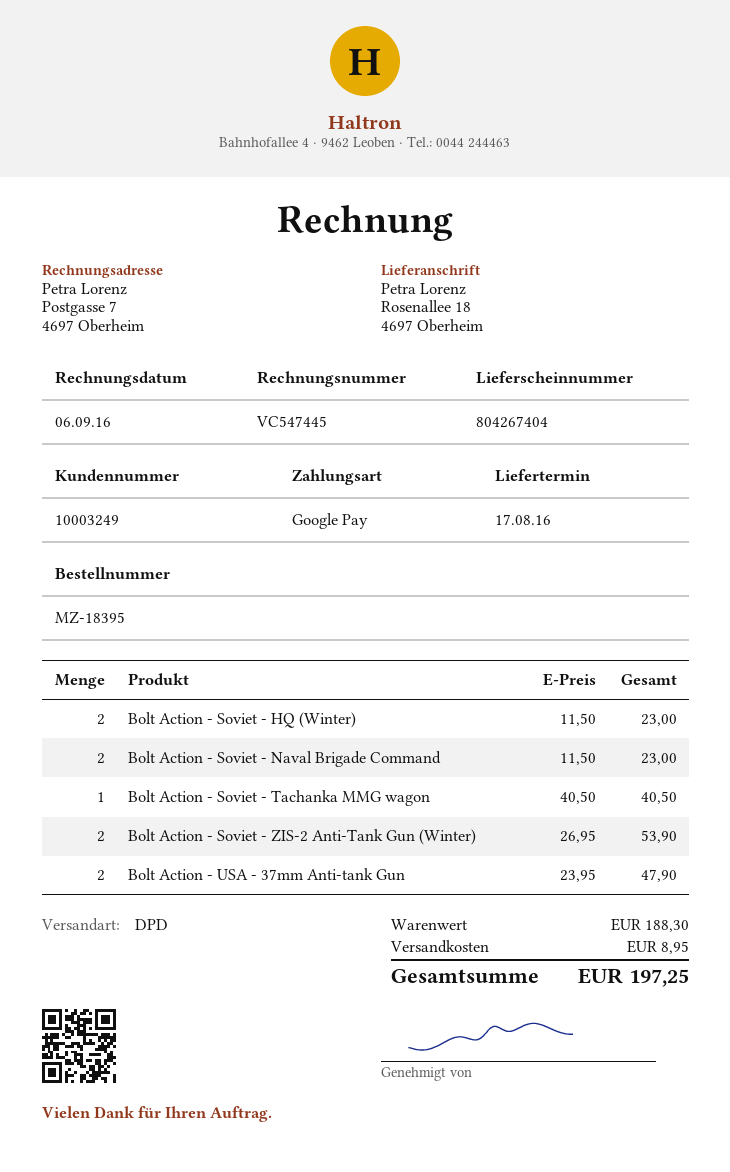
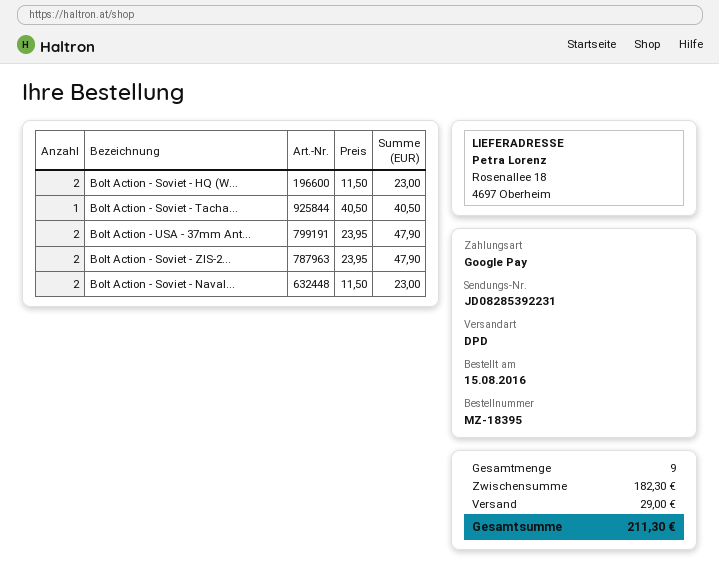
Bolt Action - Soviet - ZIS-2 Anti-Tank Gun (Winter): 2 x 26.95 = 53.90 -> 2 x 23.95 = 47.90
subtotal: 188.30 -> 182.30
shipping: 8.95 -> 29.00
total: 197.25 -> 211.30

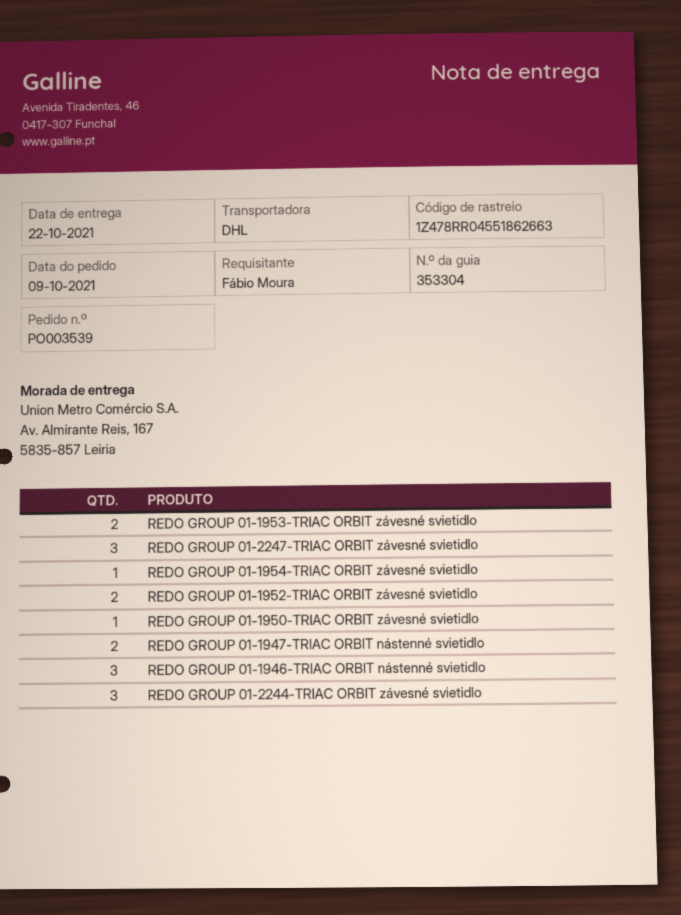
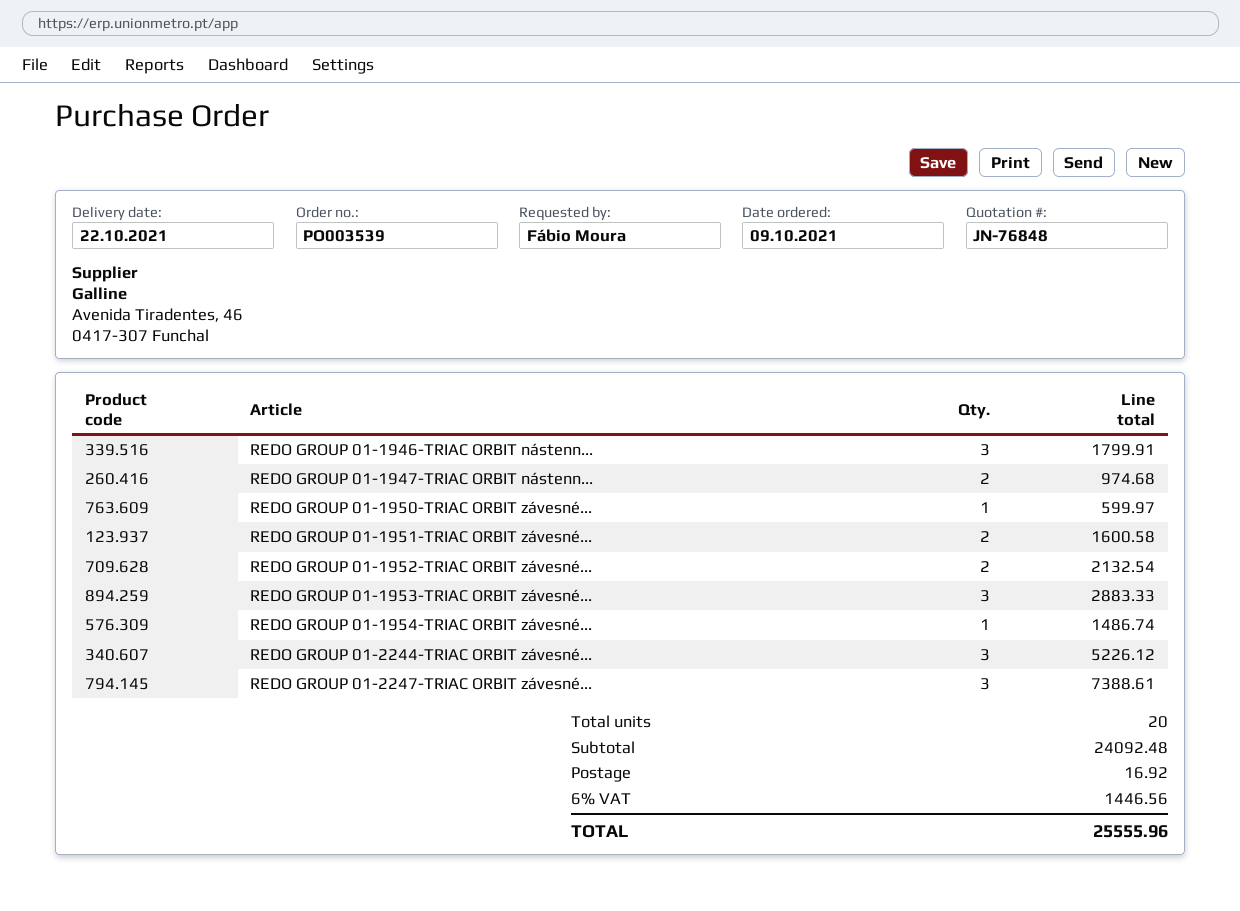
REDO GROUP 01-1953-TRIAC ORBIT závesné svietidlo: 2 -> 3
REDO GROUP 01-1951-TRIAC ORBIT závesné...: none -> 2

WORK TO COMPLETE
The response should repeat every entry above exactly and include none of the pictures.

SOLUTION TO THE EXERCISE
Bolt Action - Soviet - ZIS-2 Anti-Tank Gun (Winter): 2 x 26.95 = 53.90 -> 2 x 23.95 = 47.90
subtotal: 188.30 -> 182.30
shipping: 8.95 -> 29.00
total: 197.25 -> 211.30

REDO GROUP 01-1953-TRIAC ORBIT závesné svietidlo: 2 -> 3
REDO GROUP 01-1951-TRIAC ORBIT závesné...: none -> 2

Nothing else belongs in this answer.